ハキダメ

ダメ人間の妄想の掃き溜め

遊んでいたつもりが、がんじがらめだ(ss)

こあん様からのリク「あやとり」による小話です。こあん様、いつもすてきなお題をありがとうございます^^




換金所から出ると、道端で相棒がガキとつるんでいた。正円と正三角形が描き散らされた路上で大小のガキどもがガラス玉を弾いて遊んでいる。名を呼ばれた相棒は集団から離れてこちらに来たが、おせーよいつまで待たせんだよ、と言う口調と裏腹に紅潮した頬はぴかぴかしていて俺は苦笑する。本気で遊んでいたらしい。その手からぶらさがる紐に目を向けると、視線を読んだ相棒は輪にした紐を自分の両手に通し、器用にいくつかの形を組み上げて見せた。さっき教わったんだ、あやとりっていうんだぜ、ほらこんなのできるかテメー。フン、女子供の遊びだな。

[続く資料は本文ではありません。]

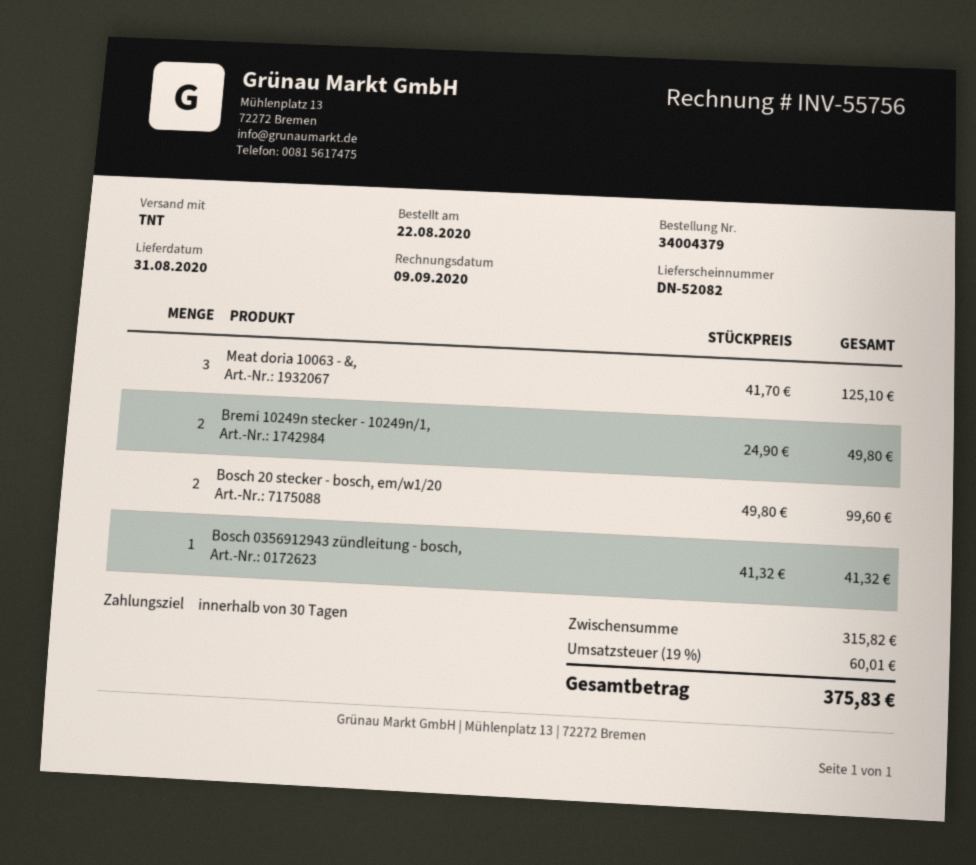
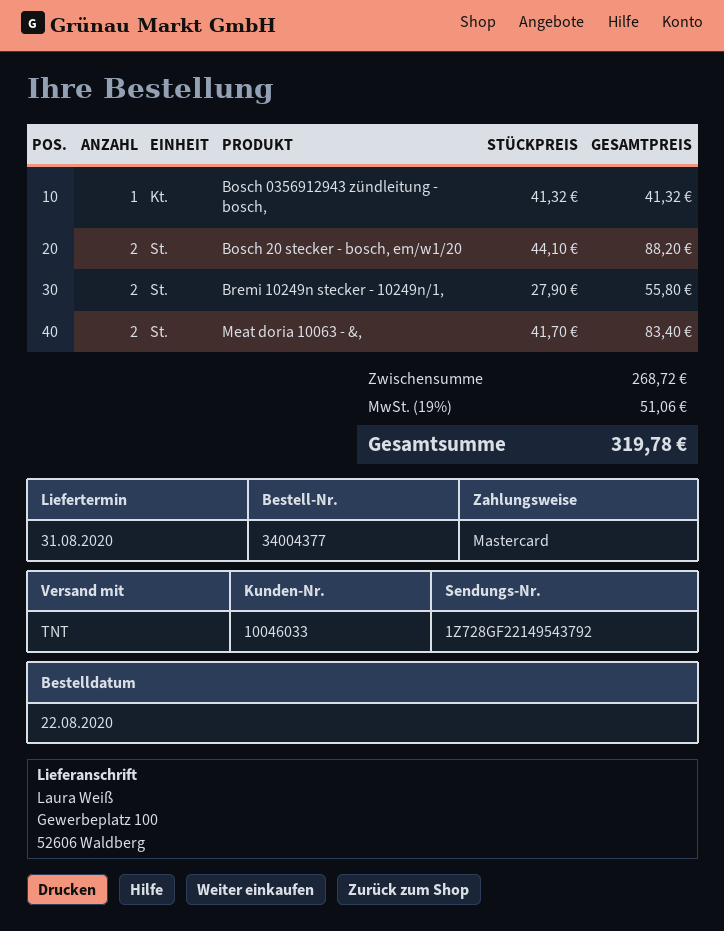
order number: 34004379 -> 34004377
Meat doria 10063 - &,: 3 x 41.70 = 125.10 -> 2 x 41.70 = 83.40
Bremi 10249n stecker - 10249n/1,: 2 x 24.90 = 49.80 -> 2 x 27.90 = 55.80
Bosch 20 stecker - bosch, em/w1/20: 2 x 49.80 = 99.60 -> 2 x 44.10 = 88.20
subtotal: 315.82 -> 268.72
tax: 19% = 60.01 -> 19% = 51.06
total: 375.83 -> 319.78

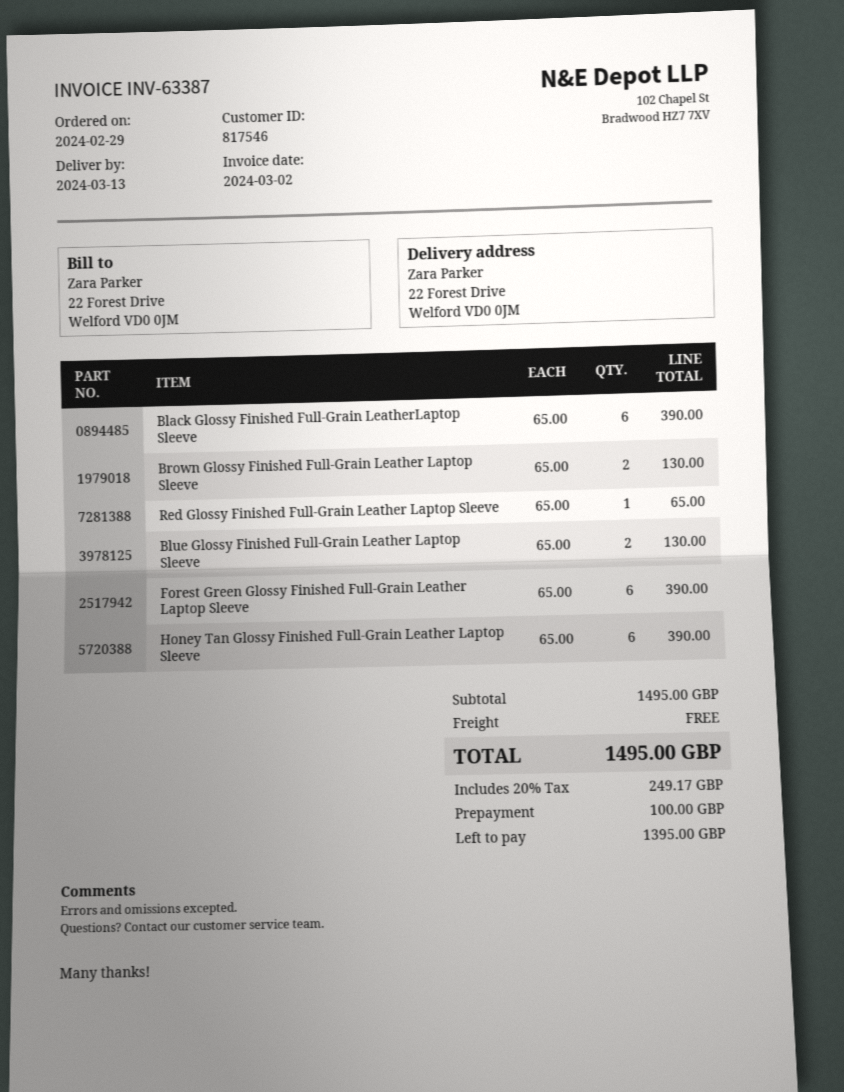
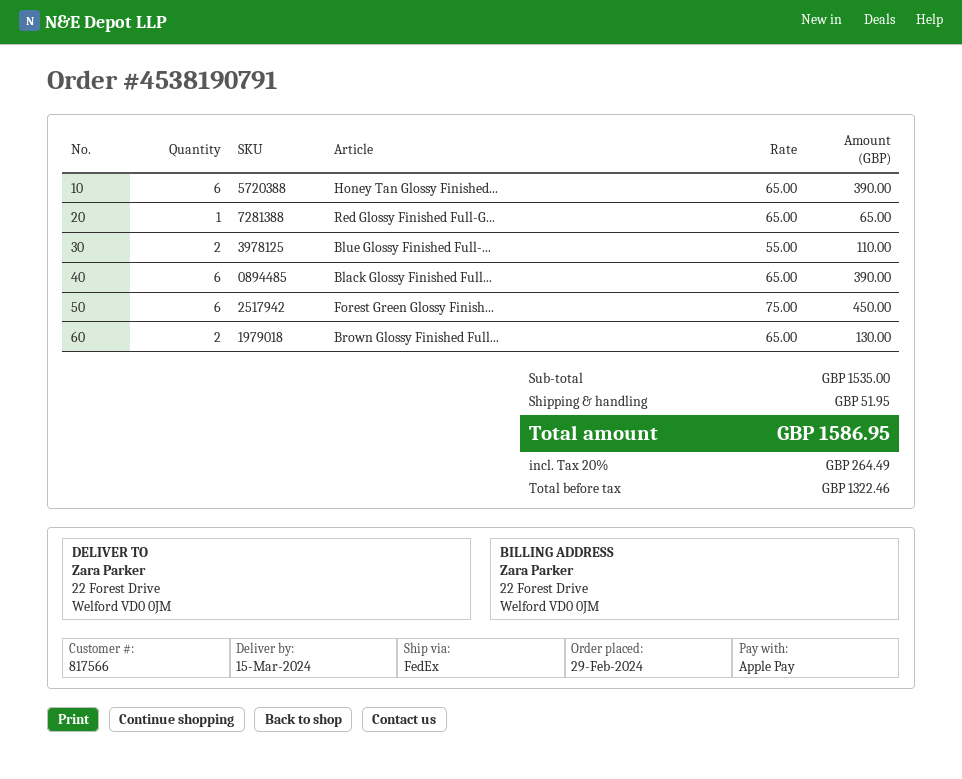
delivery date: 2024-03-13 -> 2024-03-15
customer number: 817546 -> 817566
Blue Glossy Finished Full-Grain Leather Laptop Sleeve: 2 x 65.00 = 130.00 -> 2 x 55.00 = 110.00
Forest Green Glossy Finished Full-Grain Leather Laptop Sleeve: 6 x 65.00 = 390.00 -> 6 x 75.00 = 450.00
subtotal: 1495.00 -> 1535.00
shipping: 0.00 -> 51.95
tax: 20% = 249.17 -> 20% = 264.49
total: 1495.00 -> 1586.95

へっできねえからって僻むなよ、オレが教えてやるからよォ。言うなり相棒は俺の左手を取り、親指と小指に紐を絡めると、自分の右手の中指でその紐をすくってあやとりの基本形を作った。ほら、こうしてこうやって、な、簡単だろ。振りほどくのは簡単だが、俺はおとなしく左手を相手にゆだね、異なる両手の間に張られる紐の緊張を、その紐を操る際に触れたりひっかいたりする相棒の指の感触を、存分に味わい、記憶にとどめようとする。マスクをしていて良かった。右手にアタッシュケースを持っていて良かった。でなければガキが遊んでいる往来で俺は何をしでかしたかわからない。不本意ながら、この歳まで生きて俺はまだ幸せにだけは慣れていなかったのである。